В Черге последняя монополька. Дальше нет. Возле нее уйма народу, как утром в городе, стоят длинным хвостом.

-- Это почему такая бойкая торговля?

-- А ишь, скоро троица. Вот и бьются хрещеные, как у улья пчелы.

Едем дальше. При дороге оседланный конь стоит, а возле него, на луговине, что-то  блестит шарообразное. Это оказывается—плешивая голова старого дедушки на солнце играет. Лежит старик на траве, сладко спит, и бутылка торчит из кармана.

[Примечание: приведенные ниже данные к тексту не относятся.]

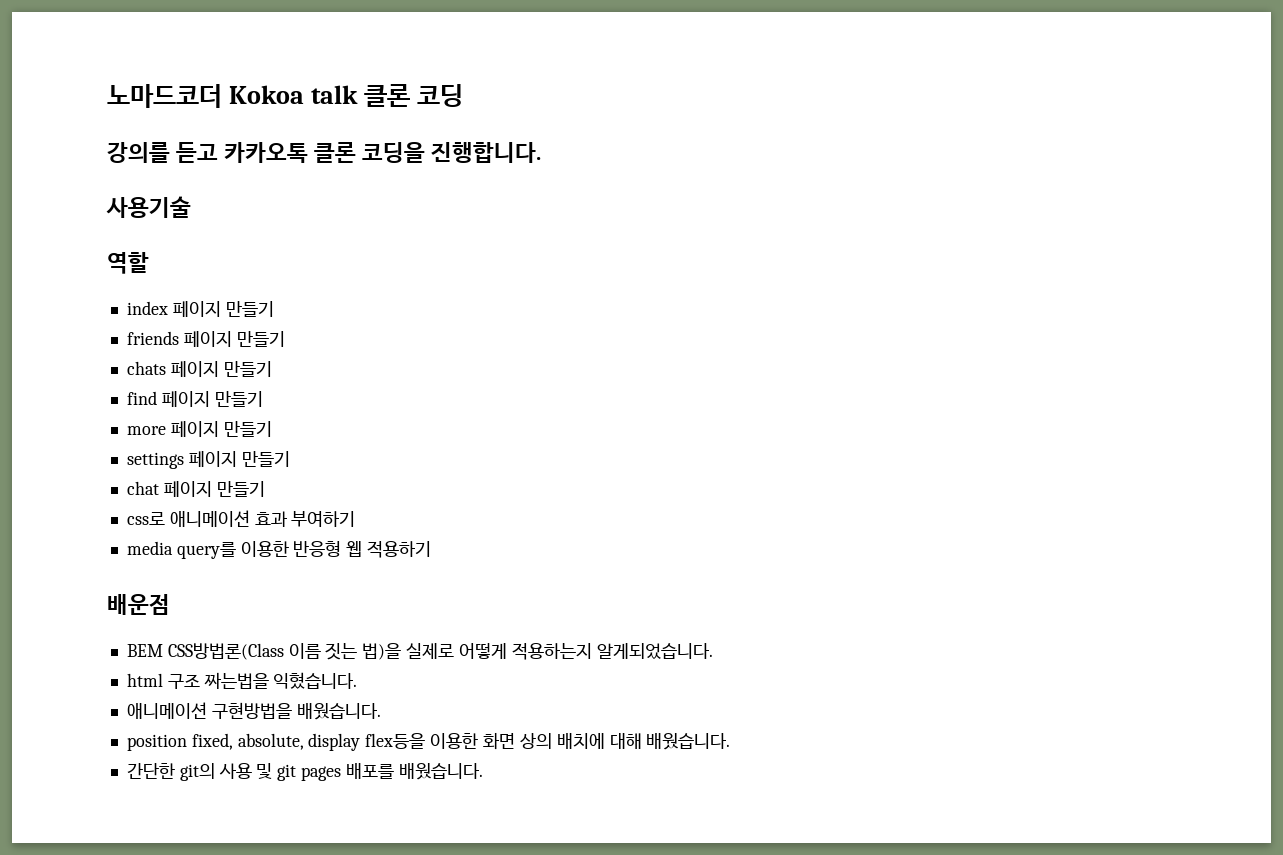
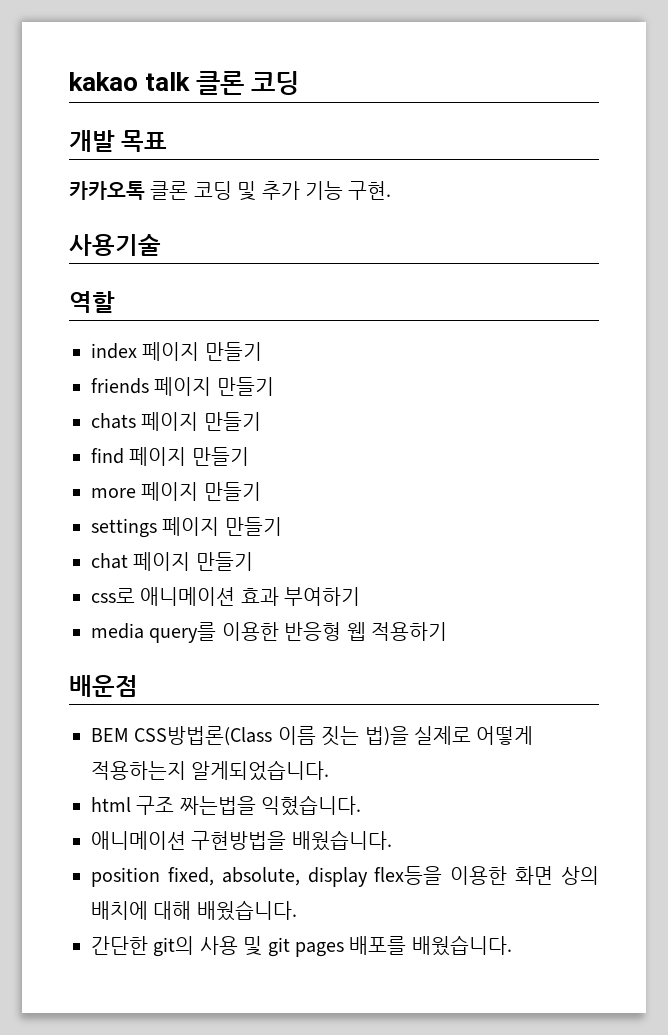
- 노마드코더 Kokoa talk 클론 코딩
+ kakao talk 클론 코딩
- 강의를 듣고 카카오톡 클론 코딩을 진행합니다.
+ 개발 목표
+ 카카오톡 클론 코딩 및 추가 기능 구현.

-- Пусть его спит со Христом,—говорит ямщик, молодой, ласковый бородатый дядя,—это наш муютинский. Все горюет, сердяга: старуха у него померла недавно. Вот и остался он один, как перст. С горя пить начал. А вином нешто горе зальешь? Я его вчера из речки вытащил пьяного, чуть не захлебался. Опоздай я малость—утонул бы. Ехал из Черги, за водкой ездил, да дорогой-то все и пробовал, а как стал брод переезжать, и чебурахнулся в воду: видно, спал на коне-то.

Горы вы, горы Алтайские! Кто разукрасил вас цветами и травами в ваш весенний медовый месяц май!

 

Зеленые, зеленые крутые горы. Скалы выступают, шершавые. Одна, другая терраса перед горами. А в ущельях, среди зеленых кустов, разбросаны розовые букеты маральника. Вот они окружили, как школьники любимую учительницу, как дети мать, только что зазеленевшую молодую лиственницу; там унизали подножие скатившегося с кручи обломка скалы; там розовой дорожкой стегнули к самому верху сопки. Нет, это не человек украсил розами склоны гор и их лесистые ущелья. А бордюры желтой акации, а бутоны огоньков, синие ирисы, марьины коренья? Не белый ли ангел по зорям утренним слетает с белых вершин снегов в долины и рукою райскою украшает склоны гор?

В кустах боярки и акации, среди зарослей тальника и черемухи, что кудрявой стеной встали по берегам речек, звоном звенит птичья многоголосная песня. И откуда их столько набралось, этих порхающих цветов Алтая?

А на полях, в густых, горных травах, ютится во множестве прелестный голосистый жаворонок. Что за милая, радующая душу птичка: вьется и вьется над своим гнездом, над желторотыми птенцами своими, и все поет, и все поет, и молится, и плачет. Святая птица, безгрешная. Нет ни к чему в ее сердце зла, одна любовь, один гимн радости бытия, один восторг. Безгрешное творенье, солнцево дитя.

Село Муюта. Тут «Русь» помаленьку кончается и начинается царство инородцев, «орды».

Если вы где-нибудь  в Онгудае или Кош-Агаче, за сотни верст отсюда, спросите:

-- А где бы мне сухарей заказать? А где бы мне достать рабочих лошадей, купить картошки?

Вам ответ:

-- Это надо «в Руси» покупать, в Алтайском, например. Вы невольно улыбаетесь и спрашиваете:

-- А здесь что же?

-- Здесь орда. Тут этого такого ничего не найдешь, чтобы, например, зелени али овощу. Ну, ладно. Заглянем в «орду».